グリナスタは苦笑を交えつつ師匠に謝罪した。


「ですが、私の知る範囲で全てお話させていただきます。それが貴女の、延いてはキューロさんのお役に立つのであれば是非とも!」


あれ?師匠もしかして冷房も持ってきた?なんか冷えるね今日。


「うんわかったから…説明を頼む」


俺は頭の痛さを覚えながらグリナスタに先を促した。


では、と前置きしグリナスタは話を始めた。


「私たち第五、と言うより室長はあの騒動の後、仮面の翼人を捕らえ第五へ連れてくるように、私と側近のスウェイに指示を出していました」

「ほぅ」

師匠の目付きが鋭くなる。


「そして手がかりとして、第五での騒動の日に翼人の少女が脱走したのですが、途中手助けに介入した男に関わりがあるのでは、と目星を付けたそうです」


あの女の子だ!俺はあの廃棄翼人と呼ばれた幼い女の子を思い出した。って、俺とは別の誰かが手助けをした?もしかして…

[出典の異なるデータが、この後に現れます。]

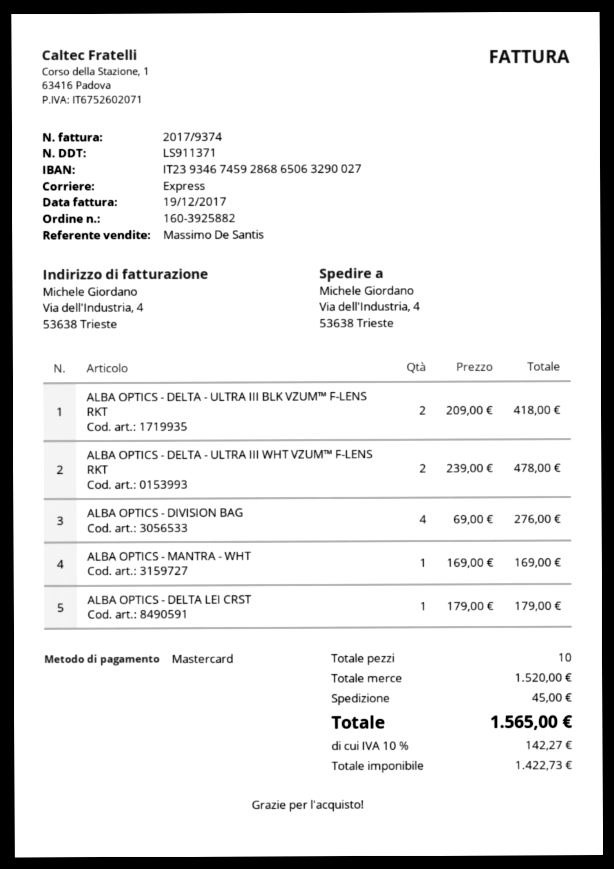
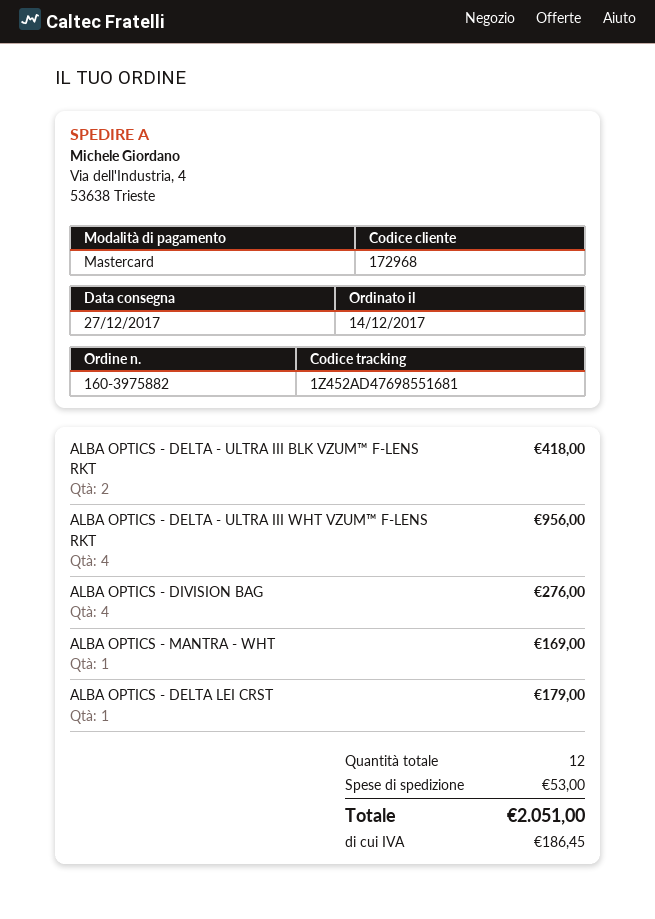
order number: 160-3925882 -> 160-3975882
ALBA OPTICS - DELTA - ULTRA III WHT VZUM™ F-LENS RKT: 2 for 478.00 -> 4 for 956.00
total quantity: 10 -> 12
shipping: 45.00 -> 53.00
tax: 142.27 -> 186.45
total: 1565.00 -> 2051.00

チラリと師匠を見やる。表情は険しいが、まだ話の腰を折る気はないようだ。


「それでなぜ仮面の翼人とその男に関係があると思ったのだ?…いや待て、そうか……タイミングが…悪かったのか…」


脱走に襲撃、そして脱走の手助け。全て同じ日に起こったのだ。関連性を疑わない方がおかしい。

師匠は頭を抱えうつむいた。


グリナスタはそれを気にせず続ける。


「結局私とスウェイは、捜索の途中で暗部が引き継ぐからもういいと言われ、研究所の仕事に復帰しましたが…室長のメアは暗部に顔が利くため捜索に同行していました」


「やはりあの女が……くそっ切り裂き魔女めっ…」

師匠は一人でブツブツと何かを言っている。


まさか俺が研究所を脱出した日に、色んな所で第五を巡って事件が起きてたことに驚いた。

あ、そうだあの女の子、無事だったかな?

そう思いグリナスタへ聞いた。


「それでグリナスタ、あの時の女の子は無事に逃げれたんだろうか?」


聞いてしまった。


グリナスタはとても居心地が悪そうだ。何故か汗をかき出した。なかなか答えようとしない。


ゾワリ…

俺の中に黒い感情が広がっていく。


おい…頼むグリナスタ…逃げたんだよな?あの女の子は?答えてくれ。

心臓の音がやけに大きく遅く聞こえる。

ドックン…ドックン…

うるさいなクソっ。


「わ、私が…捕まえ━━━」


気が付くと俺はグリナスタに殴り掛かっていた。


吹っ飛ぶガチムチ。

俺は横たわる筋肉だるまに馬乗りになった。


殴る、殴る、殴る、殴る、殴る、殴る、殴る、殴る、殴る、殴る、殴る、殴る。


驚いた師匠が後ろから抱きついて止めに入った。女性に抱きつかれたのはいつ以来だろうか?俺にはご褒美だろうな。それも美人となればなおさらだろう。

だけどそんなことはどうでもいい。許せなかった。


第五生態研究所あんな場所にあの小さい女の子を連れ戻したこいつが許せなかった。